The entries that follow need to be returned without any alteration.
# # # #
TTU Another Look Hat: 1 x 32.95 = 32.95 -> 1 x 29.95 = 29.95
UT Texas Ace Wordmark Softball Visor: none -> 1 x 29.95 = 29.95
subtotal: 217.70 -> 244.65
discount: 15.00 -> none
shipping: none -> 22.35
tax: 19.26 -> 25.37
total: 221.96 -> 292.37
# # # #
- Written solution -
TTU Another Look Hat: 1 x 32.95 = 32.95 -> 1 x 29.95 = 29.95
UT Texas Ace Wordmark Softball Visor: none -> 1 x 29.95 = 29.95
subtotal: 217.70 -> 244.65
discount: 15.00 -> none
shipping: none -> 22.35
tax: 19.26 -> 25.37
total: 221.96 -> 292.37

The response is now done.